* **What the exercise asks**:
Starting at the top line and ending at the bottom one, repeat the entries exactly and drop every picture.

* **Material provided**:
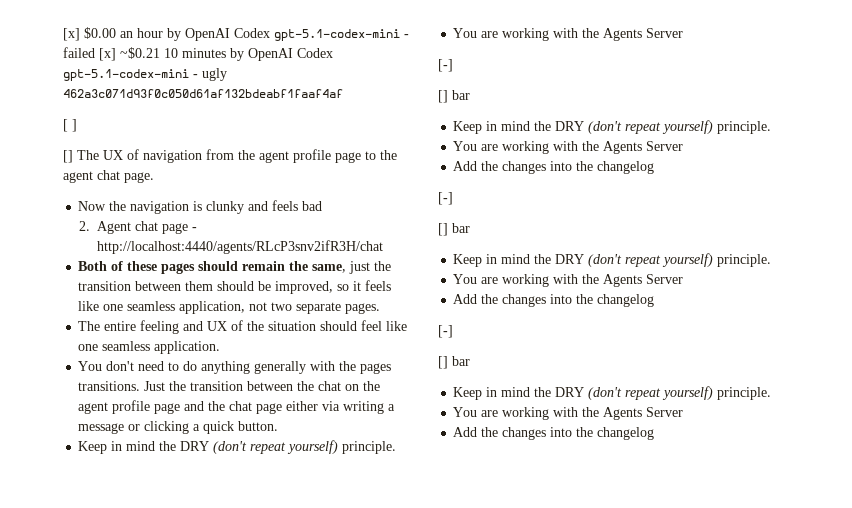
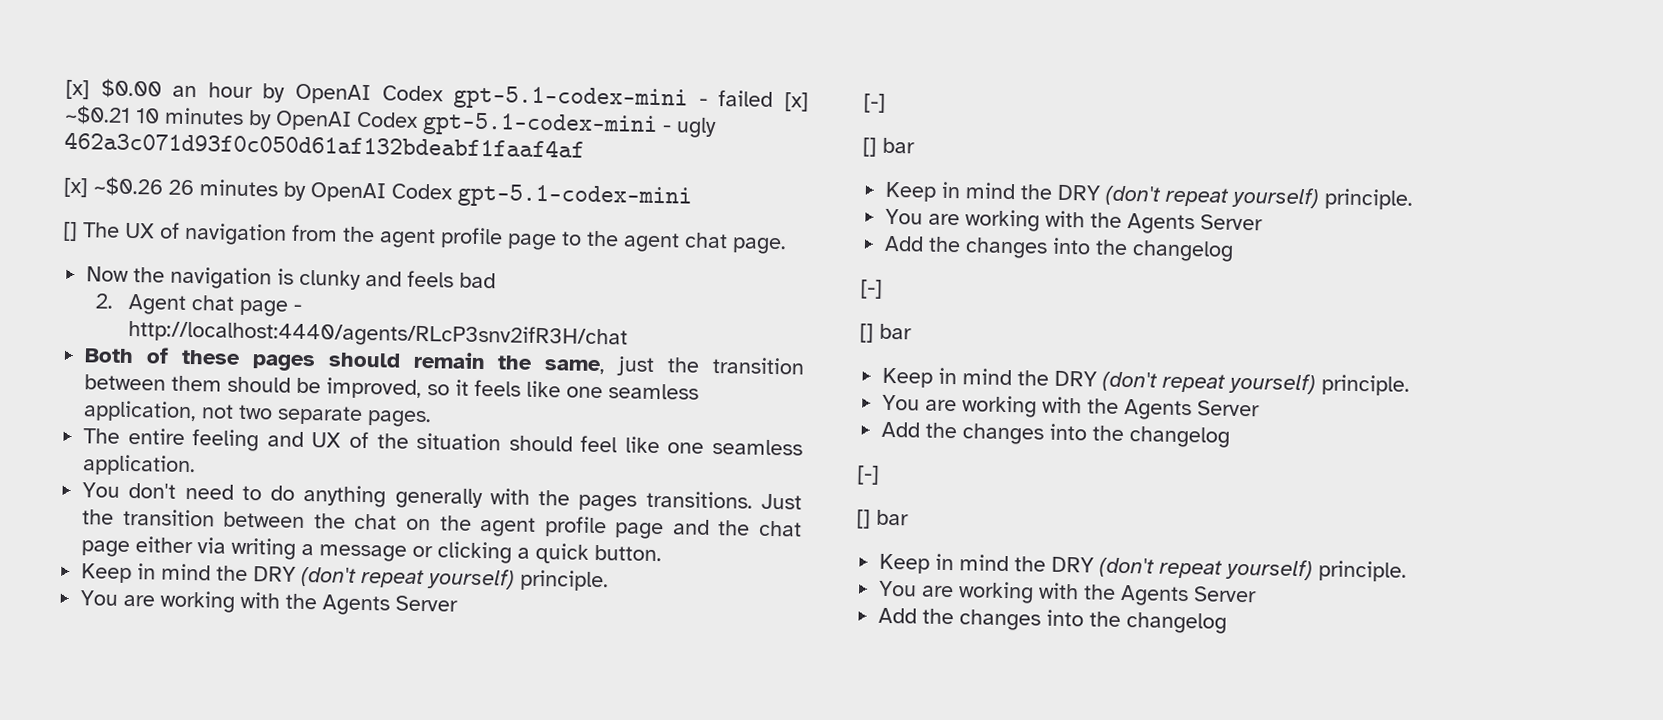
- [ ]
+ [x] ~$0.26 26 minutes by OpenAI Codex gpt-5.1-codex-mini

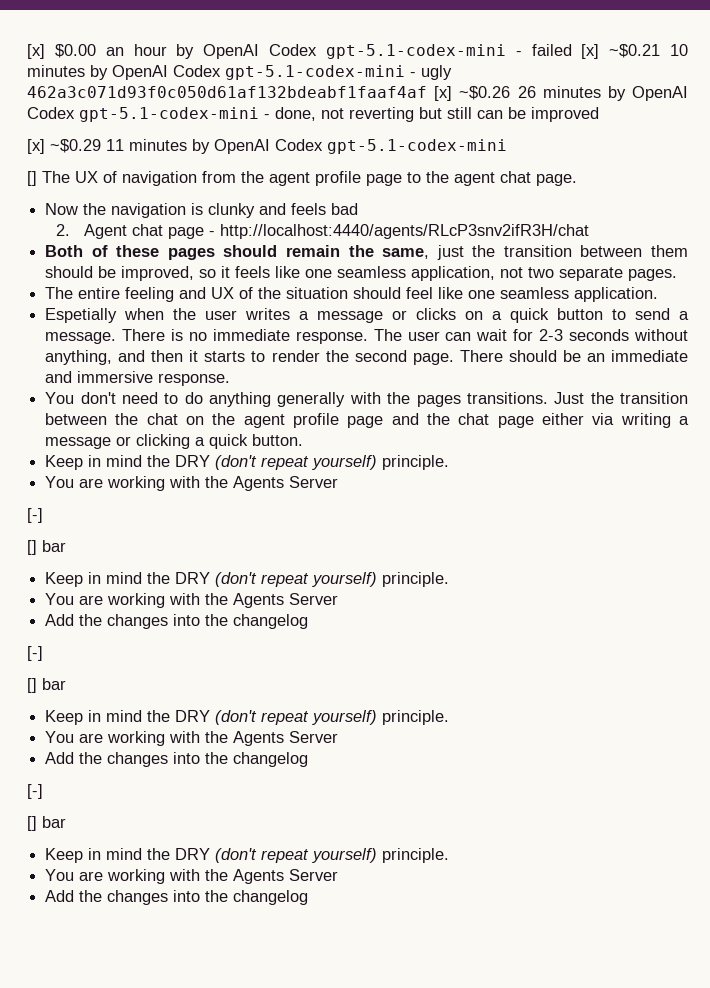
- [x] $0.00 an hour by OpenAI Codex gpt-5.1-codex-mini - failed [x] ~$0.21 10 minutes by OpenAI Codex gpt-5.1-codex-mini - ugly 462a3c071d93f0c050d61af132bdeabf1faaf4af
- [x] ~$0.26 26 minutes by OpenAI Codex gpt-5.1-codex-mini
+ [x] $0.00 an hour by OpenAI Codex gpt-5.1-codex-mini - failed [x] ~$0.21 10 minutes by OpenAI Codex gpt-5.1-codex-mini - ugly 462a3c071d93f0c050d61af132bdeabf1faaf4af [x] ~$0.26 26 minutes by OpenAI Codex gpt-5.1-codex-mini - done, not reverting but still can be improved
+ [x] ~$0.29 11 minutes by OpenAI Codex gpt-5.1-codex-mini
+ Espetially when the user writes a message or clicks on a quick button to send a message. There is no immediate response. The user can wait for 2-3 seconds without anything, and then it starts to render the second page. There should be an immediate and immersive response.

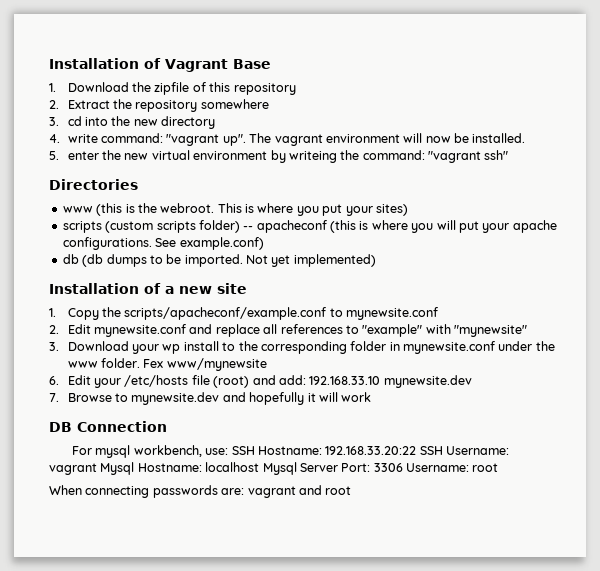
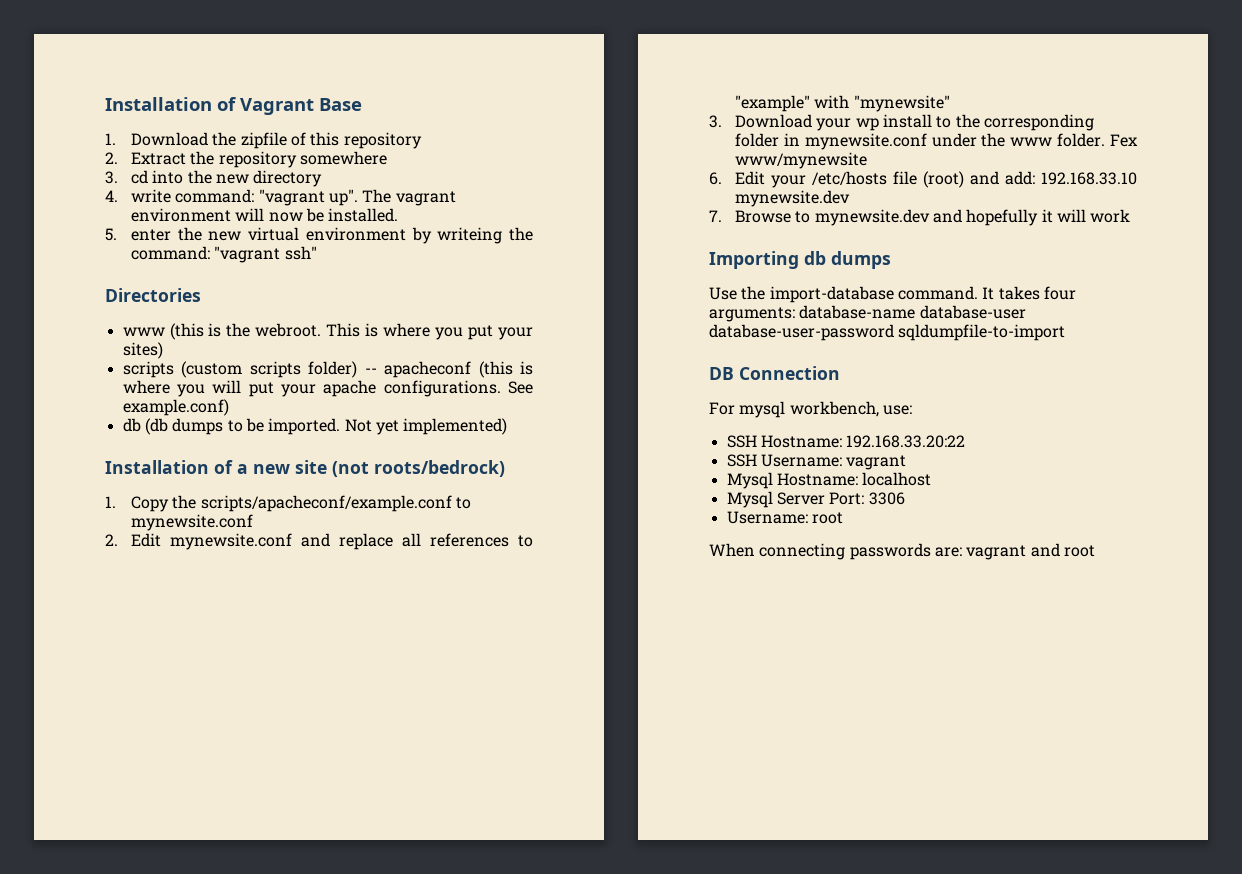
- Installation of a new site
+ Installation of a new site (not roots/bedrock)
+ Importing db dumps
+ Use the import-database command. It takes four arguments: database-name database-user database-user-password sqldumpfile-to-import
- For mysql workbench, use: SSH Hostname: 192.168.33.20:22 SSH Username: vagrant Mysql Hostname: localhost Mysql Server Port: 3306 Username: root
+ For mysql workbench, use:
+ SSH Hostname: 192.168.33.20:22
+ SSH Username: vagrant
+ Mysql Hostname: localhost
+ Mysql Server Port: 3306
+ Username: root

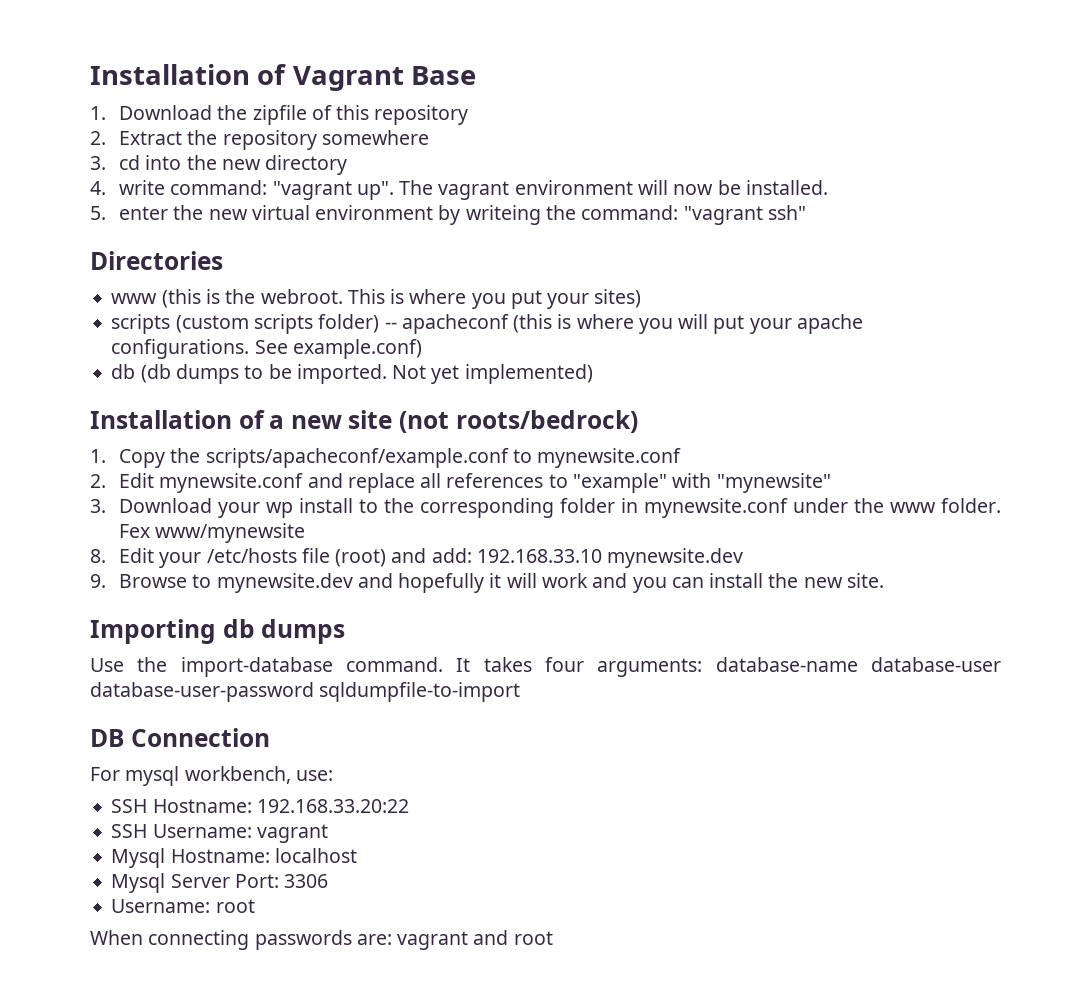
- 6. Edit your /etc/hosts file (root) and add: 192.168.33.10 mynewsite.dev
+ 8. Edit your /etc/hosts file (root) and add: 192.168.33.10 mynewsite.dev
- 7. Browse to mynewsite.dev and hopefully it will work
+ 9. Browse to mynewsite.dev and hopefully it will work and you can install the new site.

* **Output below**:
- [ ]
+ [x] ~$0.26 26 minutes by OpenAI Codex gpt-5.1-codex-mini

- [x] $0.00 an hour by OpenAI Codex gpt-5.1-codex-mini - failed [x] ~$0.21 10 minutes by OpenAI Codex gpt-5.1-codex-mini - ugly 462a3c071d93f0c050d61af132bdeabf1faaf4af
- [x] ~$0.26 26 minutes by OpenAI Codex gpt-5.1-codex-mini
+ [x] $0.00 an hour by OpenAI Codex gpt-5.1-codex-mini - failed [x] ~$0.21 10 minutes by OpenAI Codex gpt-5.1-codex-mini - ugly 462a3c071d93f0c050d61af132bdeabf1faaf4af [x] ~$0.26 26 minutes by OpenAI Codex gpt-5.1-codex-mini - done, not reverting but still can be improved
+ [x] ~$0.29 11 minutes by OpenAI Codex gpt-5.1-codex-mini
+ Espetially when the user writes a message or clicks on a quick button to send a message. There is no immediate response. The user can wait for 2-3 seconds without anything, and then it starts to render the second page. There should be an immediate and immersive response.

- Installation of a new site
+ Installation of a new site (not roots/bedrock)
+ Importing db dumps
+ Use the import-database command. It takes four arguments: database-name database-user database-user-password sqldumpfile-to-import
- For mysql workbench, use: SSH Hostname: 192.168.33.20:22 SSH Username: vagrant Mysql Hostname: localhost Mysql Server Port: 3306 Username: root
+ For mysql workbench, use:
+ SSH Hostname: 192.168.33.20:22
+ SSH Username: vagrant
+ Mysql Hostname: localhost
+ Mysql Server Port: 3306
+ Username: root

- 6. Edit your /etc/hosts file (root) and add: 192.168.33.10 mynewsite.dev
+ 8. Edit your /etc/hosts file (root) and add: 192.168.33.10 mynewsite.dev
- 7. Browse to mynewsite.dev and hopefully it will work
+ 9. Browse to mynewsite.dev and hopefully it will work and you can install the new site.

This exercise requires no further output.